PMID:11227198 Full text: https://www.ncbi.nlm.nih.gov/pmc/articles/PMC1189645 Elmas M et al; Can J Vet Res 65 (1): 64-7 (2001)
Plasma, urine, and skin drug concentrations were determined for dogs (n=12) given five daily oral doses of marbofloxacin (MAR) (2.75 mg/kg), enrofloxacin (ENR) (5.0 mg/kg) or difloxacin (DIF) (5.0 mg/kg). Concentrations of the active metabolite of ENR, ciprofloxacin (CIP), were also determined. The three-period, three-treatment crossover experimental design included a 21-day washout period between treatments. Area under the plasma drug concentration vs. time curve (AUC0-last, microg/mlxhr of MAR was greater than for ENR, CIP, ENR/CIP combined, and DIF. Maximum concentration (Cmax) of MAR was greater than ENR, CIP, and DIF. Time of maximum plasma concentration (Tmax) was similar for MAR and DIF; Tmax occurred earlier for ENR and later for CIP. Plasma half-life (t1/2) of MAR was longer than for ENR, CIP, and DIF. Urine concentrations of DIF were less than MAR or ENR/CIP combined, but urine concentrations of MAR and ENR/CIP combined did not differ.
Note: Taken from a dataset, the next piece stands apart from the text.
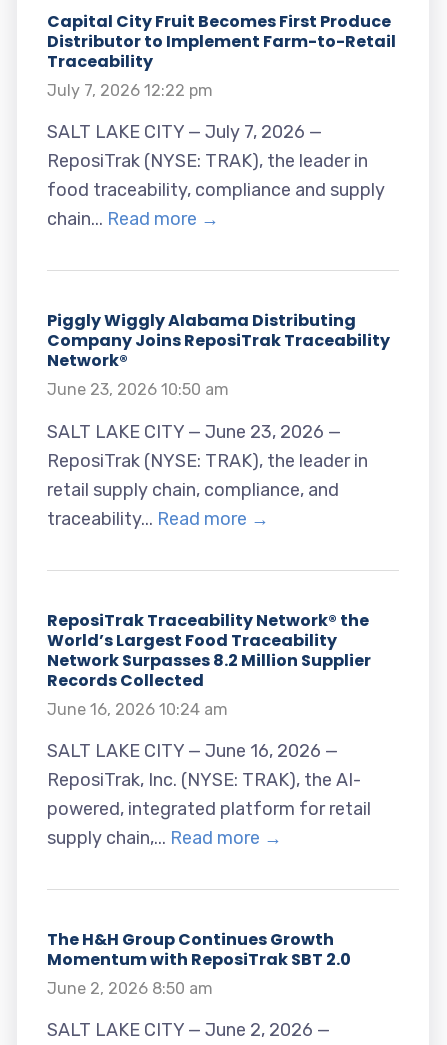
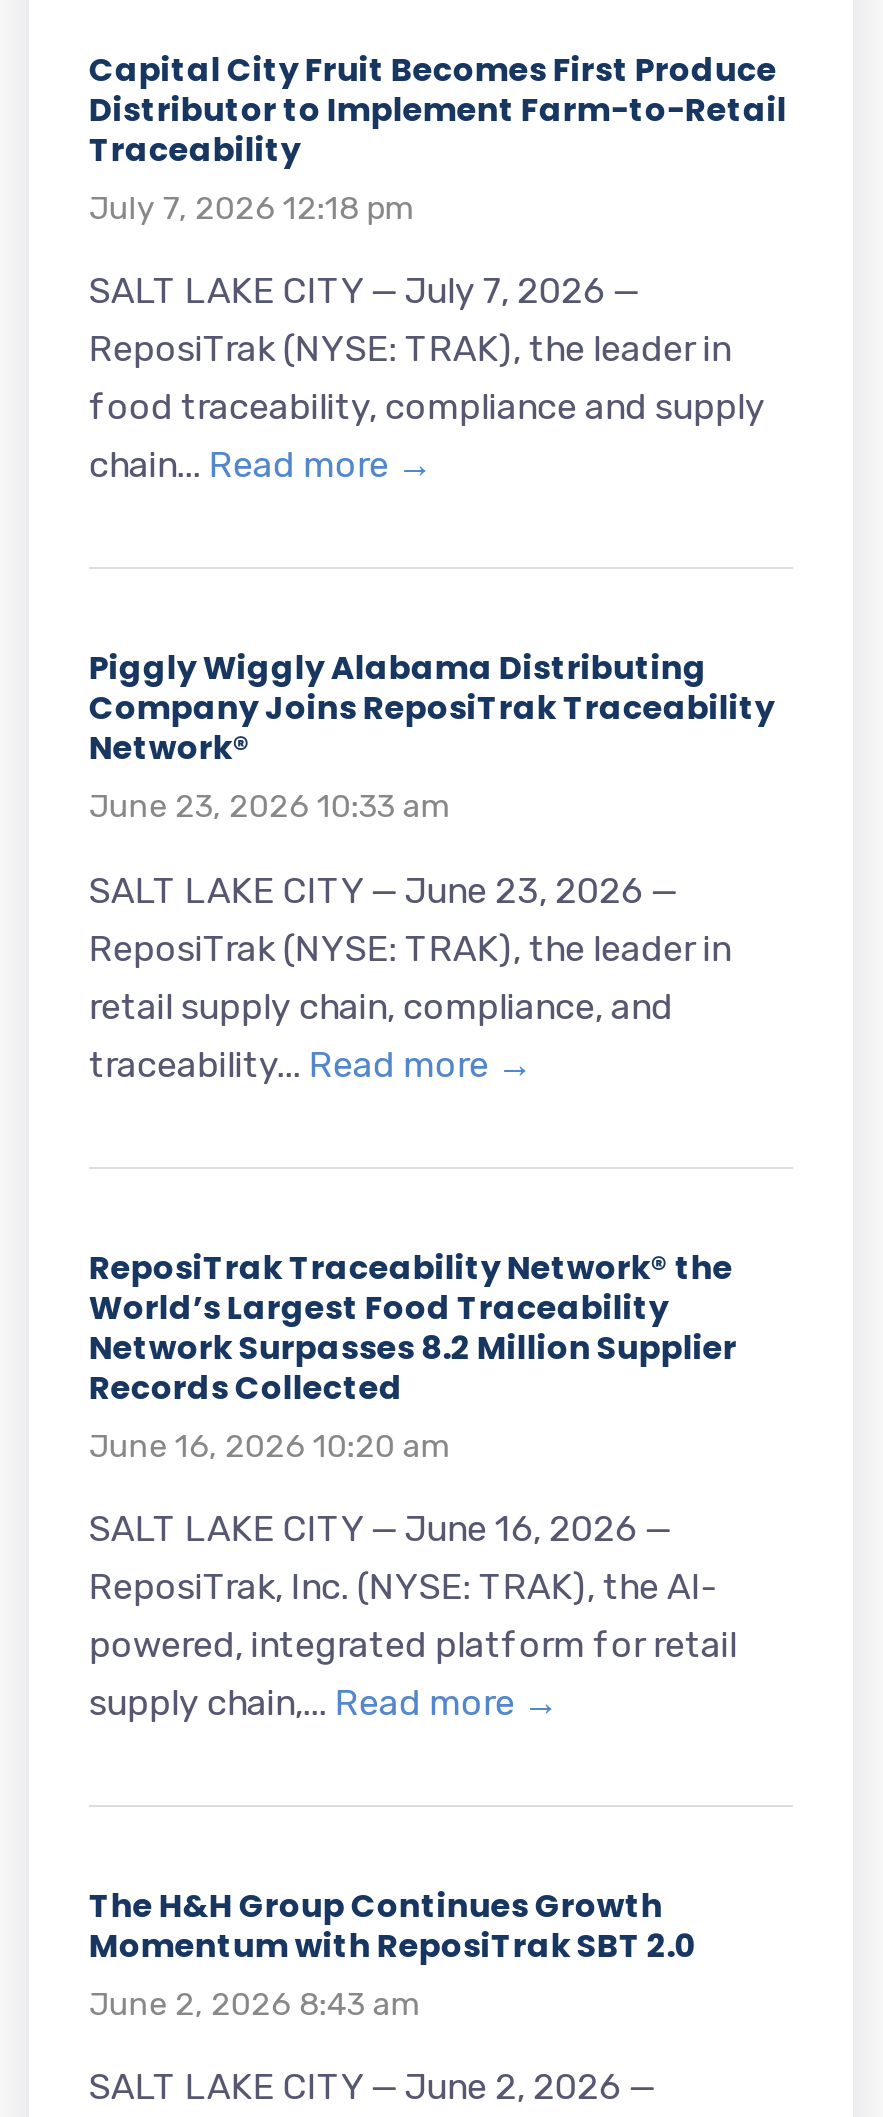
[47,81,213,100] July 7, 2026 12:22 pm -> [89,189,415,227] July 7, 2026 12:18 pm
[47,380,229,399] June 23, 2026 10:50 am -> [89,788,451,826] June 23, 2026 10:33 am
[47,700,228,718] June 16, 2026 10:24 am -> [89,1426,451,1464] June 16, 2026 10:20 am
[47,979,213,998] June 2, 2026 8:50 am -> [89,1984,421,2022] June 2, 2026 8:43 am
DIF skin concentrations were less than the concentrations of MAR or ENR/CIP combined 2 h after dosing, but skin concentrations of MAR and ENR/CIP combined did not differ.
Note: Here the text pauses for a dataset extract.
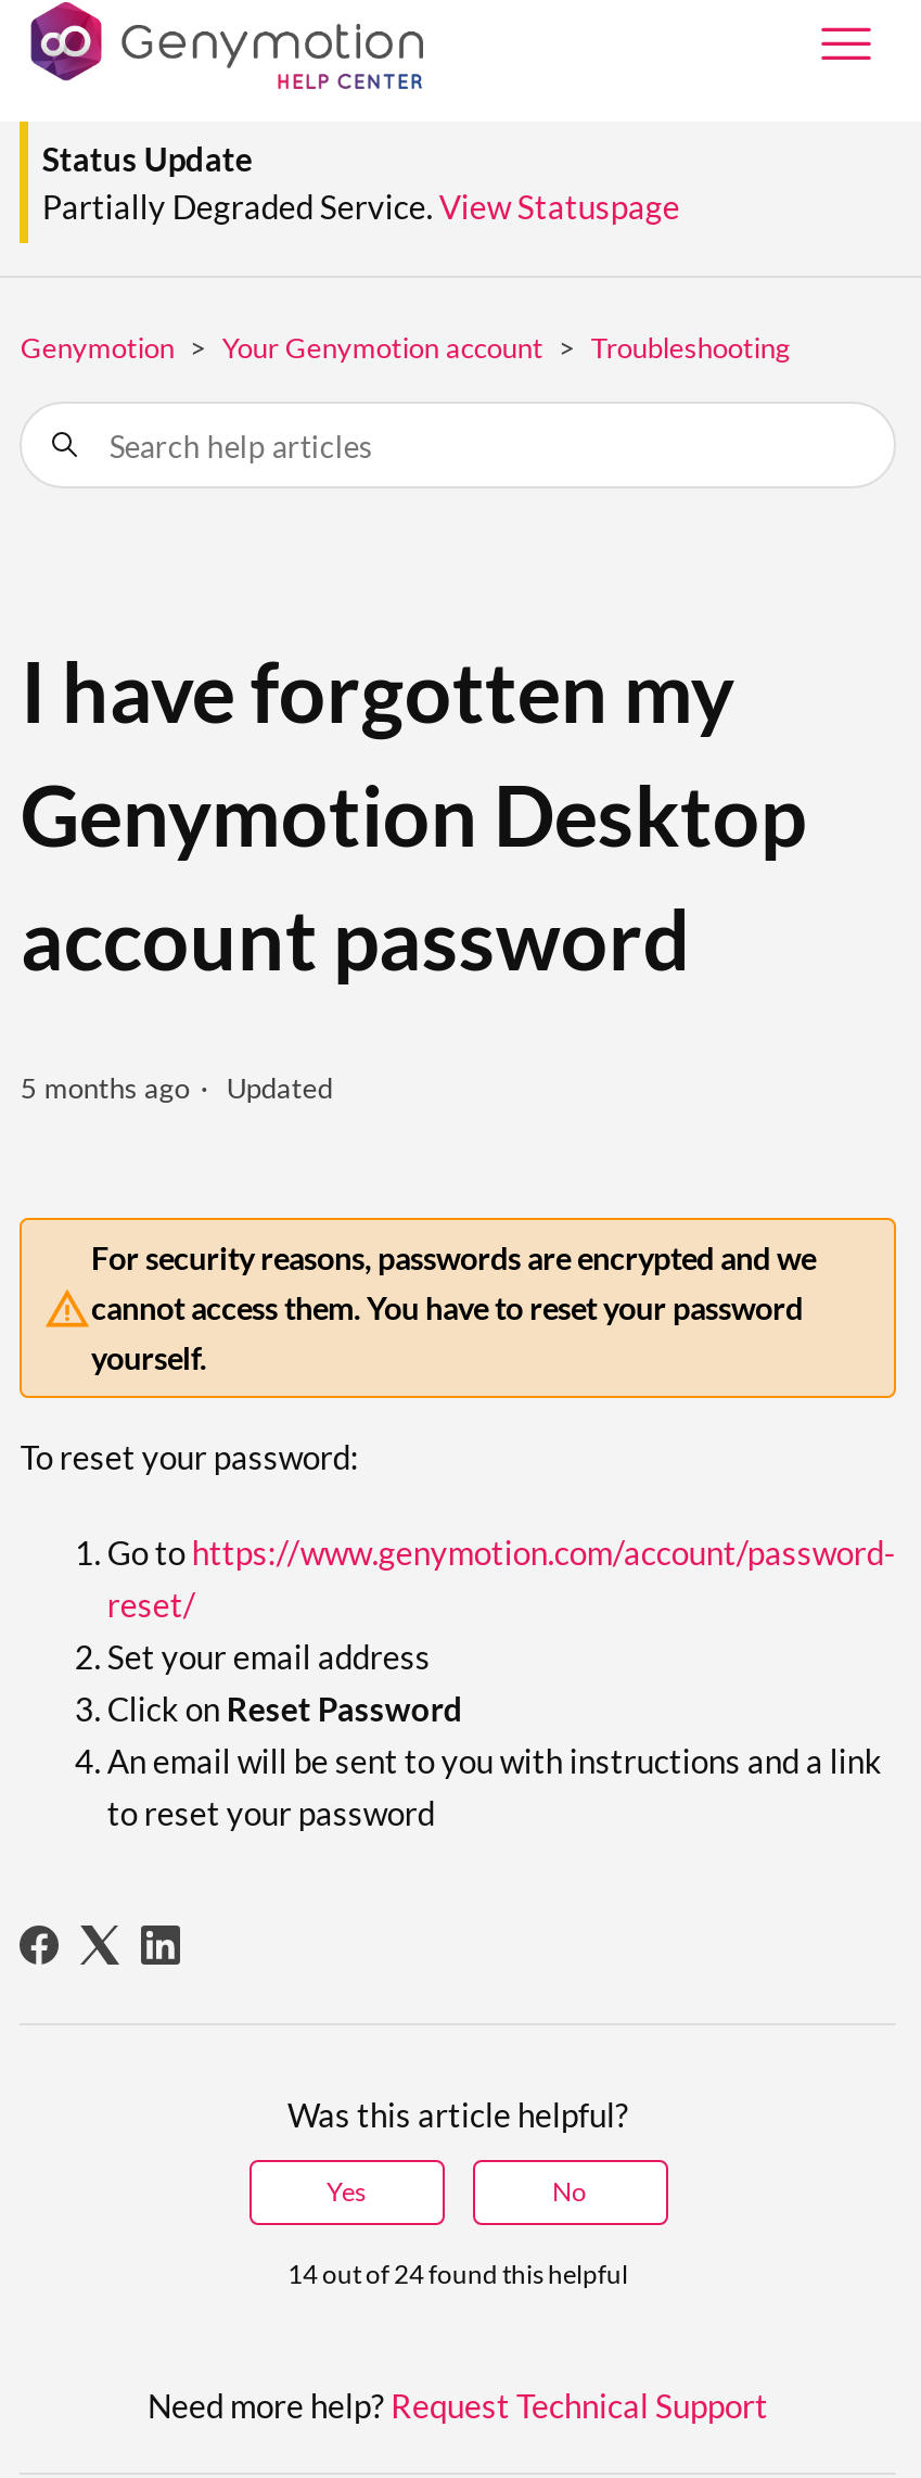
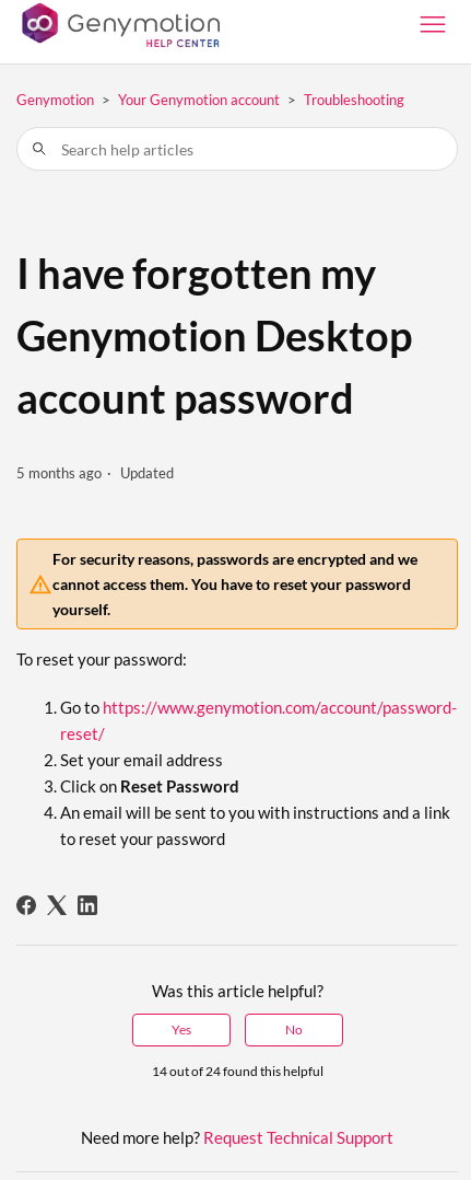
[42,139,680,226] Status Update | Partially Degraded Service. View Statuspage -> none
PMID:11107003 Frazier DL et al; J Vet Pharmacol Ther 23 (5): 293-302 (2000)
Serum concentrations and pharmacokinetics of enrofloxacin were studied in 6 mares after intravenous (IV) and intragastric (IG) administration at a single dose rate of 7.5 mg/kg body weight. In experiment 1, an injectable formulation of enrofloxacin (100 mg/ml) was given IV. At 5 min after injection, mean serum concentration was 9.04 microg/mL and decreased to 0.09 microg/mL by 24 hr. Elimination half-life was 5.33 +/- 1.05 hr and the area under the serum concentration vs time curve (AUC) was 21.03 +/- 5.19 mg x hr/L. In experiment 2, the same injectable formulation was given IG. The mean peak serum concentration was 0.94 +/- 0.97 microg/ml at 4 hr after administration and declined to 0.29 +/- 0.12 microg/ml by 24 hr. Absorption of this enrofloxacin preparation after IG administration was highly variable, and for this reason, pharmacokinetic values for each mare could not be determined. In experiment 3, a poultry formulation (32.3 mg/ml) was given IG. The mean peak serum concentration was 1.85 +/- 1.47 microg/ml at 45 min after administration and declined to 0.19 +/- 0.06 microg/mL by 24 h. Elimination half-life was 10.62 +/- 5.33 h and AUC was 16.30 +/- 4.69 mg x h/L. Bioavailability was calculated at 78.29 +/- 16.55%. Minimum inhibitory concentrations of enrofloxacin were determined for equine bacterial culture specimens submitted to the microbiology laboratory over an 11-month period. The minimum inhibitory concentration of enrofloxacin required to inhibit 90% of isolates (MIC90) was 0.25 microg/ml for Staphylococcus aureus, Escherichia coli, Salmonella spp., Klebsiella spp., and Pasteurella spp. The poultry formulation was well tolerated and could be potentially useful in the treatment of susceptible bacterial infections in adult horses. The injectable enrofloxacin solution should not be used orally.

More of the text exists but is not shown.